# Orange Creamsicle Cake and Wedding Cake questions1



## mistyc (Aug 9, 2004)

Hi all,

I am so glad I found these forums. 

I was wondering if anybody had any suggestions for a home baker to make an Orange Creamsicle cake for an outdoor wedding? What type of cakes and what to fill it with. It's for a summer wedding. Also I am covering it with Fondant. Any helpful tips for that?

Thank you in advance,

Misty


----------



## momoreg (Mar 4, 2000)

You can do a white sponge with a layer of vanilla bavarian (or mousse), and another layer of orange mousse. Soak the layers with a simple syrup spiked with Triple Sec.

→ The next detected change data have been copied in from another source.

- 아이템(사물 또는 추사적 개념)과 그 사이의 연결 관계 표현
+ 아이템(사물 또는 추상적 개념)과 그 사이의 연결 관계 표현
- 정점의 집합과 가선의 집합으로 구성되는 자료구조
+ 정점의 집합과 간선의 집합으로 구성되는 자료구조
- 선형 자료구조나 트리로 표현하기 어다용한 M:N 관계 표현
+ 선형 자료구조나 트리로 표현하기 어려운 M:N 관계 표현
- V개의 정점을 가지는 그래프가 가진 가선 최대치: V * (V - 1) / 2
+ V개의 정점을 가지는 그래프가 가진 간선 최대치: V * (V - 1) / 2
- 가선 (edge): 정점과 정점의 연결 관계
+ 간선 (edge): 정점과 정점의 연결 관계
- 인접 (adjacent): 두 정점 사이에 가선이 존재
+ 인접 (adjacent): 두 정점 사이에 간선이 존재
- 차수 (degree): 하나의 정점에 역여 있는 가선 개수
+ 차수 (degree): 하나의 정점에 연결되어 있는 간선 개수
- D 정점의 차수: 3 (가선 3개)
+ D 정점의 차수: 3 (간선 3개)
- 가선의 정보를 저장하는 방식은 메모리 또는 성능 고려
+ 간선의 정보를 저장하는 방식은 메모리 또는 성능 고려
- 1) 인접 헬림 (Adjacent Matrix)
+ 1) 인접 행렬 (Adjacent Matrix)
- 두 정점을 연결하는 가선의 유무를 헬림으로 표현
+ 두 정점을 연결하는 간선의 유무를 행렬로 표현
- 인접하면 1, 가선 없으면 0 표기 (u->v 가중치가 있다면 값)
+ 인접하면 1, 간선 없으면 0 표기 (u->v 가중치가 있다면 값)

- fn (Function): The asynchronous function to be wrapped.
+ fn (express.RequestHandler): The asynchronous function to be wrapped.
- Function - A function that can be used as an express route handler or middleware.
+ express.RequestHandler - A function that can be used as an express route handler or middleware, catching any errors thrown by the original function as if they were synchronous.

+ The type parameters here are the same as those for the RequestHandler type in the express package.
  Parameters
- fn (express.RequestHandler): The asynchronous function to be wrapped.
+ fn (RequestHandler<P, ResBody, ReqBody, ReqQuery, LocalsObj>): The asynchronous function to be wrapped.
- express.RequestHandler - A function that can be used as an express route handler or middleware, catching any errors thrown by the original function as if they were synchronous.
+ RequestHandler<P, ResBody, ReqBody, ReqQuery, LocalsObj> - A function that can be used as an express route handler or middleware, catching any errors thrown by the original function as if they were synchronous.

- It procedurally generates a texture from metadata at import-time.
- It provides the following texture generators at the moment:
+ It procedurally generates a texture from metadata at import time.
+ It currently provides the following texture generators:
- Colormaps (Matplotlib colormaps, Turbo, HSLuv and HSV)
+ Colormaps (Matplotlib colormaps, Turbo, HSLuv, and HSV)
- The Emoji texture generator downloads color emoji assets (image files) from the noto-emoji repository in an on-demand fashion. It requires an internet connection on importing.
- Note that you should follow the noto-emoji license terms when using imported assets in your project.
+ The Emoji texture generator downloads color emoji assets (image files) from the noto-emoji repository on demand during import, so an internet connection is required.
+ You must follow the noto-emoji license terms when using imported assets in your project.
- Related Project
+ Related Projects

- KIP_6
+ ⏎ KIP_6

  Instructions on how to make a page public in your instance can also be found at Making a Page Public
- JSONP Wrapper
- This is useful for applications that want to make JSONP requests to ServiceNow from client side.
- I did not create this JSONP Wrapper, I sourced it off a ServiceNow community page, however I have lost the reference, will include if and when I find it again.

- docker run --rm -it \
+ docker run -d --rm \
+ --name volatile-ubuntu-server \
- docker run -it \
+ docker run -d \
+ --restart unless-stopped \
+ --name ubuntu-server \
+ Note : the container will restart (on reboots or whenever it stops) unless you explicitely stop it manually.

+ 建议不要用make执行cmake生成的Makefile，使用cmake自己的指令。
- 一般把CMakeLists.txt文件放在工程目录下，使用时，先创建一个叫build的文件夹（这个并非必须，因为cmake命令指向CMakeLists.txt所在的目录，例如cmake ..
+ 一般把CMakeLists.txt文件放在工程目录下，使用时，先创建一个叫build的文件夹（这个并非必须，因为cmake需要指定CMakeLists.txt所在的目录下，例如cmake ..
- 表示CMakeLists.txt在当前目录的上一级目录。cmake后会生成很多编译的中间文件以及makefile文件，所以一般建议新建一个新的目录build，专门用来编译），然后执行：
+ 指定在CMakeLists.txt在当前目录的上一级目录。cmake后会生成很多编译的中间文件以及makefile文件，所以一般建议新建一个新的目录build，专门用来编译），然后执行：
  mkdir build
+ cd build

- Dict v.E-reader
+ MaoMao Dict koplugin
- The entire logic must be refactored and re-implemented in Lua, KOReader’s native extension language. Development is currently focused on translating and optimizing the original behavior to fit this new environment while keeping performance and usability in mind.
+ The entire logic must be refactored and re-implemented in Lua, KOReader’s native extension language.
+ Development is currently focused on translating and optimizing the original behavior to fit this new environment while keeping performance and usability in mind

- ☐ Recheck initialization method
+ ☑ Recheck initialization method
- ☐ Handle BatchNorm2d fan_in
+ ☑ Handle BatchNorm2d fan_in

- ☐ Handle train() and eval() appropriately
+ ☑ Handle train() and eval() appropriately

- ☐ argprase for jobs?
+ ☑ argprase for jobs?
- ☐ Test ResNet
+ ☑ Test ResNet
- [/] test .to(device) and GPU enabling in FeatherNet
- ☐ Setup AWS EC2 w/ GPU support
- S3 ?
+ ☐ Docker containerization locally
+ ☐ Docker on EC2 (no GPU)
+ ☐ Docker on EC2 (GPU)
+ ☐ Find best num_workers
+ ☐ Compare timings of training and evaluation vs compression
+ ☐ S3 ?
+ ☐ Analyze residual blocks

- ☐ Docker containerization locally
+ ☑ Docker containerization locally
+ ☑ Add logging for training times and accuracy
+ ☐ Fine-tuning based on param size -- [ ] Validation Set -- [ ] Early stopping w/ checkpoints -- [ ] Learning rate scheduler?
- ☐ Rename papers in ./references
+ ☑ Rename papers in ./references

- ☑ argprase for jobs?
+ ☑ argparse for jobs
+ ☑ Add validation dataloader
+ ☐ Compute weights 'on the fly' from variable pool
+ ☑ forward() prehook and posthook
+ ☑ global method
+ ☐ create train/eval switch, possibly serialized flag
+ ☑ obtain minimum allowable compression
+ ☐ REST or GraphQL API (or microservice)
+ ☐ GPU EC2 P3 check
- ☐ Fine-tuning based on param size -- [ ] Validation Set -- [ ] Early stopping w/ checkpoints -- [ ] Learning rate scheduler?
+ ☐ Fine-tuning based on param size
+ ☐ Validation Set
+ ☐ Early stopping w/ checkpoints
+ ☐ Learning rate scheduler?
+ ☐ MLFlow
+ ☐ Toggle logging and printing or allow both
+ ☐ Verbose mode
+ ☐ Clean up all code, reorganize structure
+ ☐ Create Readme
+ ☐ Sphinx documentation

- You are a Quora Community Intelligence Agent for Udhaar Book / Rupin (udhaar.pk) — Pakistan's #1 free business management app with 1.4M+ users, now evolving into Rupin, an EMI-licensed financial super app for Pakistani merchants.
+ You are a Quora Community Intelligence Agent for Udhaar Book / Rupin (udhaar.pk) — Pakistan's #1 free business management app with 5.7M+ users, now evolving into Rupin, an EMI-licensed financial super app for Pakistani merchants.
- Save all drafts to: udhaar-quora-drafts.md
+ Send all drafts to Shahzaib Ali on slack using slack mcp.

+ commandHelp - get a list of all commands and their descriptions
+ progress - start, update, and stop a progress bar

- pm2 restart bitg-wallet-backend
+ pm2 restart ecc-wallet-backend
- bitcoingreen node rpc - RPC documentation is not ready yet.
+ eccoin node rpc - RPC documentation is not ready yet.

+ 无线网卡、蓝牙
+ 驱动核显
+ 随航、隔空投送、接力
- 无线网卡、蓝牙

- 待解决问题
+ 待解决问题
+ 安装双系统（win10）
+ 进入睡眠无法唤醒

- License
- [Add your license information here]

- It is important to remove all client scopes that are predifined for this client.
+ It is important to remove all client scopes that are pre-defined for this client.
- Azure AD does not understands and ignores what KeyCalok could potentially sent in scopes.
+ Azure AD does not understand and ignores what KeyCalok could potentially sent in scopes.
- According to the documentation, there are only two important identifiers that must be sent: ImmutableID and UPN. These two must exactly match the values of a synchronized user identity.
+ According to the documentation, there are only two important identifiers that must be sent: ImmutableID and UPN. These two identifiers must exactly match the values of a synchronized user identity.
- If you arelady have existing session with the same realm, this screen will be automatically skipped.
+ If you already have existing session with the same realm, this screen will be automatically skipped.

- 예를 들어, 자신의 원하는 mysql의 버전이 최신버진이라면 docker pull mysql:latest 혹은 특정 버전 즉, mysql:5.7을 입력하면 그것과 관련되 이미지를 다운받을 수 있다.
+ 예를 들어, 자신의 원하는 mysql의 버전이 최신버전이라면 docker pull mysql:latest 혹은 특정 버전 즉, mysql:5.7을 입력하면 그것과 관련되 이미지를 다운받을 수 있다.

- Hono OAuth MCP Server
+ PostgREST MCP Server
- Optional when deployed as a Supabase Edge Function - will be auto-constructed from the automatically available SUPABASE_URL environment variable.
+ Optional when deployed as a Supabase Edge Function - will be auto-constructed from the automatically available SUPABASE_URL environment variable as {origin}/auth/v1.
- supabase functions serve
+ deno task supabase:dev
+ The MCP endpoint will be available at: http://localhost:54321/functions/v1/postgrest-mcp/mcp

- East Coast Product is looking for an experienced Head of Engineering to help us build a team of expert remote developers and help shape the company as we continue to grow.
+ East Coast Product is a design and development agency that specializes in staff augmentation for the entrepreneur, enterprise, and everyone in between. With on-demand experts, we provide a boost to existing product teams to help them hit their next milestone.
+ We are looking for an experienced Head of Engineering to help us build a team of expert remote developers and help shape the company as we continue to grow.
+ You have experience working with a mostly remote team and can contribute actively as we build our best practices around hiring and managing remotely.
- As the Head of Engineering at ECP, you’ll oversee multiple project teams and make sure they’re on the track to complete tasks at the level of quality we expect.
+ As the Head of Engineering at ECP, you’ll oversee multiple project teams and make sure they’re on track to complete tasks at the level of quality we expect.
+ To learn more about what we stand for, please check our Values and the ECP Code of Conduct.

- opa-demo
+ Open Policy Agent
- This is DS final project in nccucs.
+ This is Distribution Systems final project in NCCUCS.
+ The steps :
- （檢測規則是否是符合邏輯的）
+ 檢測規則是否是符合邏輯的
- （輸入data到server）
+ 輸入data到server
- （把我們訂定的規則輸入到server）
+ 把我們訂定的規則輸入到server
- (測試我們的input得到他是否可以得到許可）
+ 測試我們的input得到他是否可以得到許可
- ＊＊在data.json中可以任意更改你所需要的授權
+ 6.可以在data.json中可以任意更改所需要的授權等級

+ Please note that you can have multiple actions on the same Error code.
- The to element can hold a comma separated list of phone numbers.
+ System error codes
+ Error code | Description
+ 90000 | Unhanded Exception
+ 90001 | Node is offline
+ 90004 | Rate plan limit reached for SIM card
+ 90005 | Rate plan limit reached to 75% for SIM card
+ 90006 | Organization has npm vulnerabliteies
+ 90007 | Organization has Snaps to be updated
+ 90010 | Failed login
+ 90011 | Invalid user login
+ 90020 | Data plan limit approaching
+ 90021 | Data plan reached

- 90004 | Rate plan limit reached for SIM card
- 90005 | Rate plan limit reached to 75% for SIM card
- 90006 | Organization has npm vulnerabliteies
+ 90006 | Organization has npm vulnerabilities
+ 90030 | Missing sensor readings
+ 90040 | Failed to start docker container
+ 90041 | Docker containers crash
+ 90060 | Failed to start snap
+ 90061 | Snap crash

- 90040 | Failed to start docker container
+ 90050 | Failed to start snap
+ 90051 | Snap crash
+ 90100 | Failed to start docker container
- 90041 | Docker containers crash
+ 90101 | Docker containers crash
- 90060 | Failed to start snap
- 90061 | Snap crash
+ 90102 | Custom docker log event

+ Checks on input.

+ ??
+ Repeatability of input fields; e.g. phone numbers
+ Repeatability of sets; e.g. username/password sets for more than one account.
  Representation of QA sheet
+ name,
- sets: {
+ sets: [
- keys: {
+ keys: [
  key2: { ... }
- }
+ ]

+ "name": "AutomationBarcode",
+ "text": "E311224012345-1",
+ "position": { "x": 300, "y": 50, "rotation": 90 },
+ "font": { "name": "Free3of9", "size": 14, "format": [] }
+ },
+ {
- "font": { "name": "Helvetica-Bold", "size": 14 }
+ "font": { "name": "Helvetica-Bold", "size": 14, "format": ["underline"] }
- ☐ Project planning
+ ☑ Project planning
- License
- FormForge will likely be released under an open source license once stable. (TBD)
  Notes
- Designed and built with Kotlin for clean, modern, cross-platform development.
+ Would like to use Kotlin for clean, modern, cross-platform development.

What are your specific questions regarding fondant, and what kind of experience do you have with it?

PS, welcome to ChefTalk, Misty!


----------



## mistyc (Aug 9, 2004)

Thank you for replying. Those fillings sound great. But I won't be able to refrigerate the cake for more than 5 hours. But I am definately going to use those in a scaled down version at home!

As for the fondant, well I've never used it! It just looks really nice on the cake I think and I hope that it will hold up to being outside better than buttercream.

I guess I'm just wondering how easy it is to work with it? 

Misty


----------



## momoreg (Mar 4, 2000)

Fondant takes some time to learn, so practice as much as you need to, so you're not cursing, trying to get it to work at the last minute. I wonder what you are planning to use under the fondant, if not buttercream...?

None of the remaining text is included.